Neuromuscular Disease Therapy Research January 13, 2022
David Garcia-Castro (DO/PhD '23)
David Garcia-Castro (DO/PhD '23) is an aspiring physician-scientist, currently in
his third year of medical school, performing clinical rotations. He recently defended his doctoral research dissertation
at Philadelphia College of Osteopathic Medicine (PCOM). Mr. Garcia-Castro received his bachelor of science in biomedical science from Northern Arizona University in 2012 and worked in research and development in
infectious disease diagnostic assay production from 2013-2016.
What are you studying?
Spinal and bulbar muscular atrophy (SBMA, Kennedy’s Disease) is a debilitating, neuromuscular
disease that causes muscle weakness and atrophy, leading to loss of mobility. To date,
no therapy exists to halt SBMA progression. Mitochondrial and metabolic dysfunction
are critical pathologic features of SBMA pathology and may serve as a target for therapeutic
intervention. The goals of this study were twofold: 1) to enhance mitochondrial and
metabolic health in SBMA, and 2) to characterize a novel high-throughput in vivo model
of SBMA to help screen potential therapeutics.
What prompted you to pursue research?
Research has always been my passion alongside medicine. I was introduced to research
in 2009 when I joined my first undergraduate research lab and studied the role of
the APOE gene in Alzheimer’s disease. It was a brief introduction to research but
I found that I enjoyed looking at the big picture of disease pathogenesis, how finding
opens up new avenues of research and how research moves the field down pathways to
potential therapies. When I graduated in 2012, I continued my research work in the
biotechnology field where I was able to work side-by-side with research professionals
in both human and veterinary infectious disease diagnostics. I was very fortunate
and thoroughly enjoyed being at the forefront of diagnostic point-of-care nucleic
acid amplification technology development. When I returned to medicine, I chose this
dual-degree program, which has allowed me to train in both basic science research and in clinical medicine.

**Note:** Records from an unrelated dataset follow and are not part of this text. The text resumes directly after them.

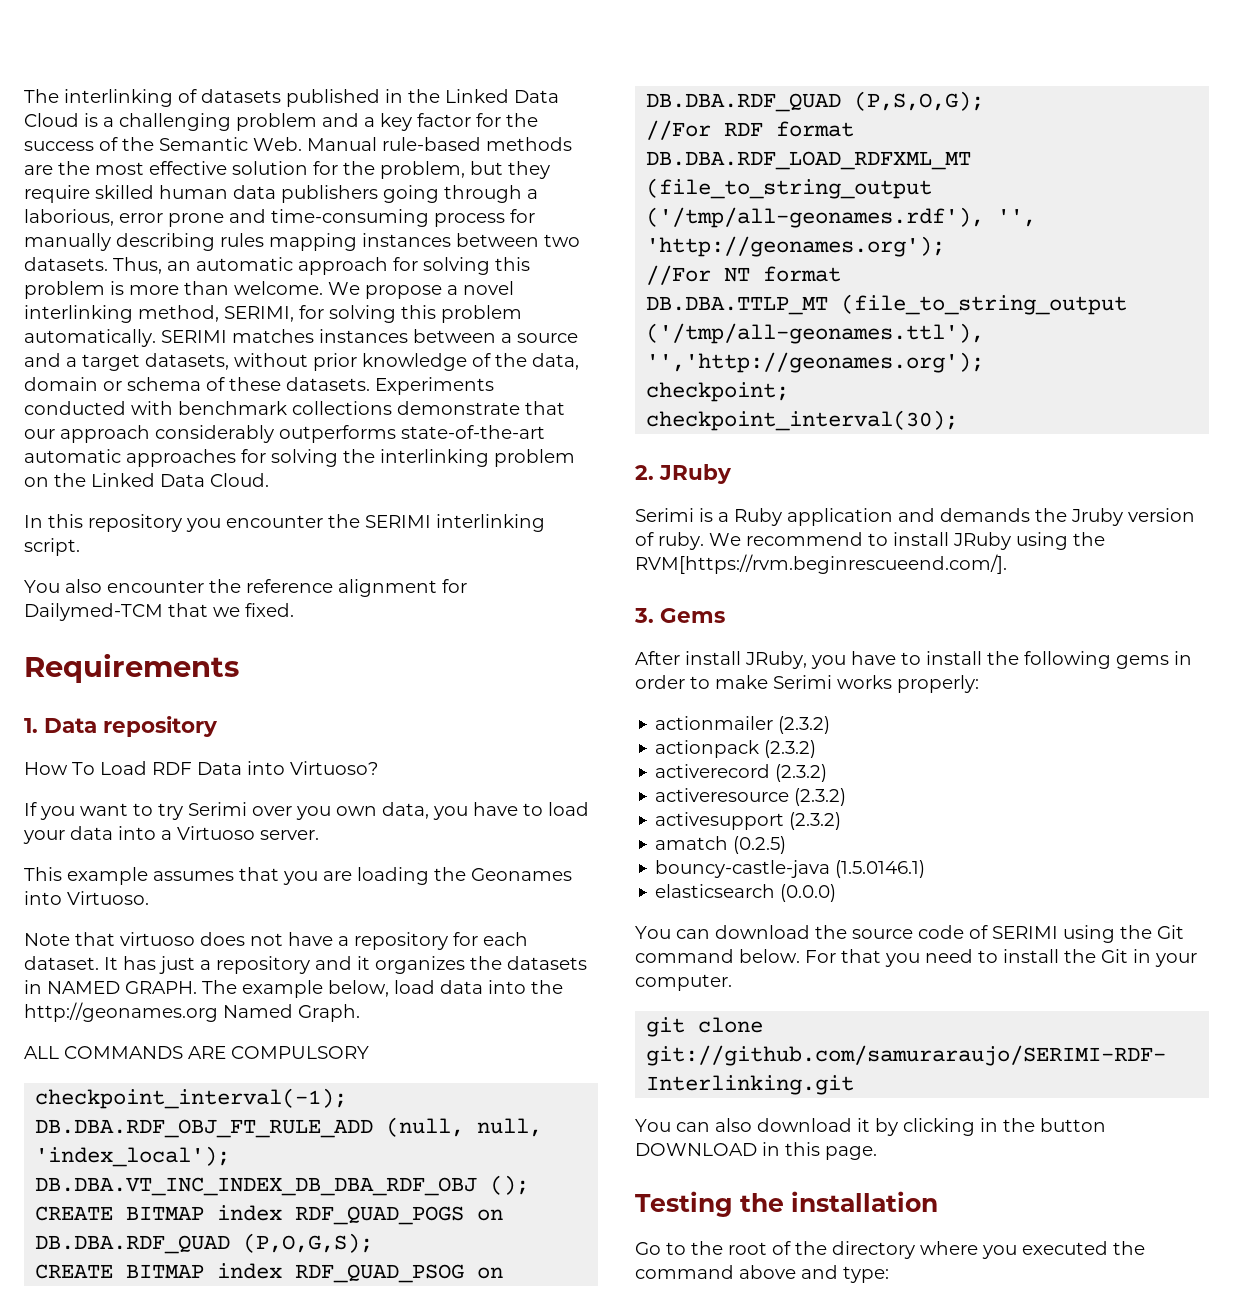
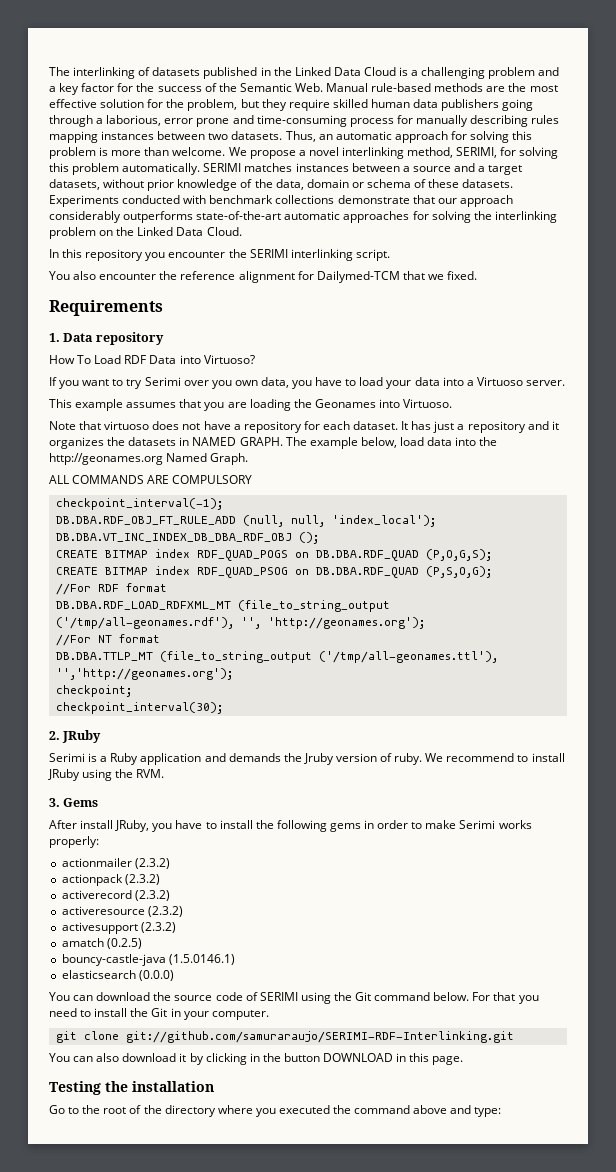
- We recommend to install JRuby using the RVM[https://rvm.beginrescueend.com/].
+ We recommend to install JRuby using the RVM.

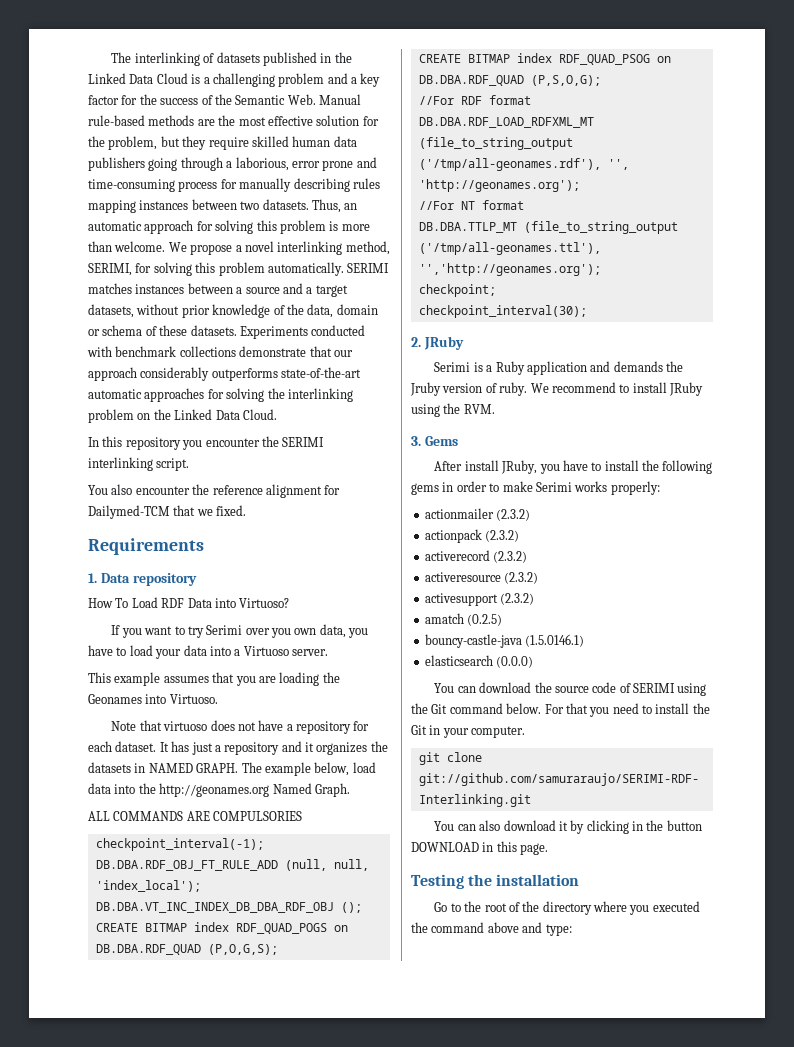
- ALL COMMANDS ARE COMPULSORY
+ ALL COMMANDS ARE COMPULSORIES

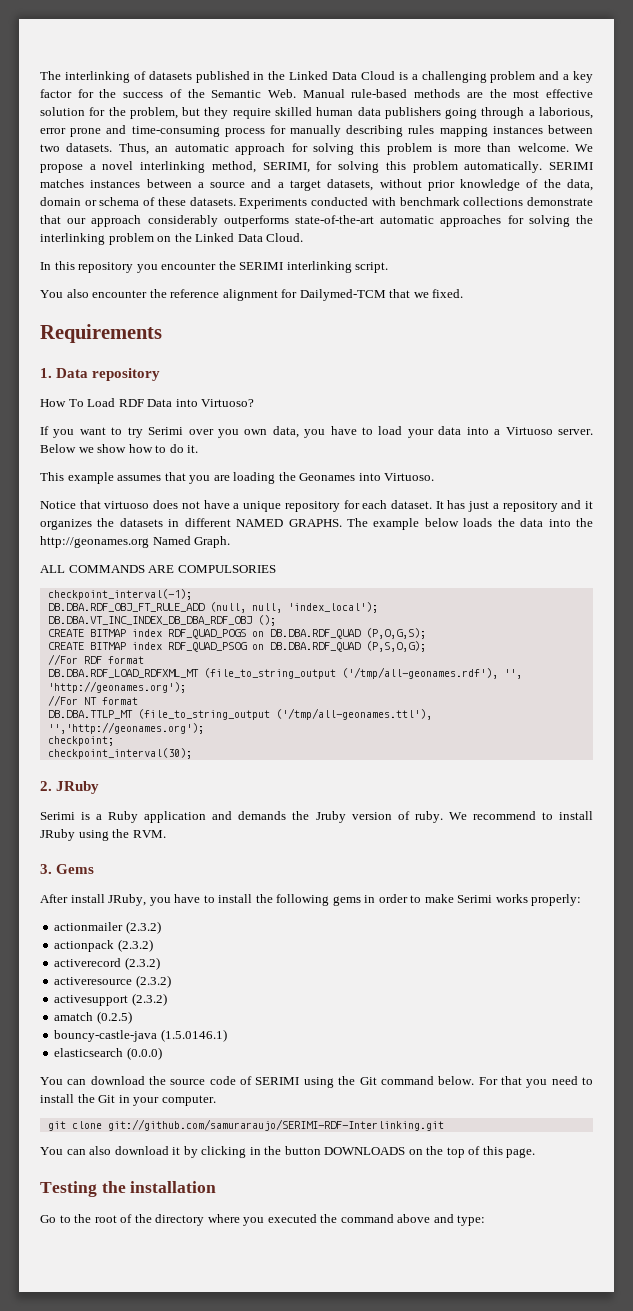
+ Below we show how to do it.
- Note that virtuoso does not have a repository for each dataset.
+ Notice that virtuoso does not have a unique repository for each dataset.
- It has just a repository and it organizes the datasets in NAMED GRAPH. The example below, load data into the http://geonames.org Named Graph.
+ It has just a repository and it organizes the datasets in different NAMED GRAPHS. The example below loads the data into the http://geonames.org Named Graph.
- You can also download it by clicking in the button DOWNLOAD in this page.
+ You can also download it by clicking in the button DOWNLOADS on the top of this page.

Please provide a synopsis of your research experience.
Using in-vitro and in vivo models of SBMA, we targeted a major mitochondrial enzyme,
which regulates mitochondrial functions and provides anti-oxidative defense. Within
SBMA models, the activation and over-expression of this enzyme decreased reactive
oxygen species (ROS), reduced cell death and increased muscle mass. However, the enzyme
by itself did not rescue motor dysfunction. Therefore, we repurposed a previously
FDA-approved drug to increase the enzyme function. With this drug, we were able to
restore motor function with concurrent enzyme over-expression. Additionally, we are
also developing a more high-throughput in vivo SBMA model to screen for therapeutics
that could be of benefit in mammals.
Where did you conduct this research?
This research was conducted at PCOM in Philadelphia, under the advisory of Heather Montie, PhD. The Cell and Molecular Biology PhD program, within the University of the Sciences
further supported my academic PhD training. This work was supported by the CCDA, DOR,
and the DO/PhD program (Giunta Family Research Scholarship to DGC) at PCOM, the Kennedy’s
Disease Association (to HLM), and R03NS104607 from the NIH (to HLM).
What were your responsibilities in this research project?
I worked on this research project for three years during my PhD dissertation, and
continue to take part in it during my clinical rotations. I was involved in troubleshooting
assays, running experiments, developing research protocols, presenting research and
writing my thesis and research manuscripts.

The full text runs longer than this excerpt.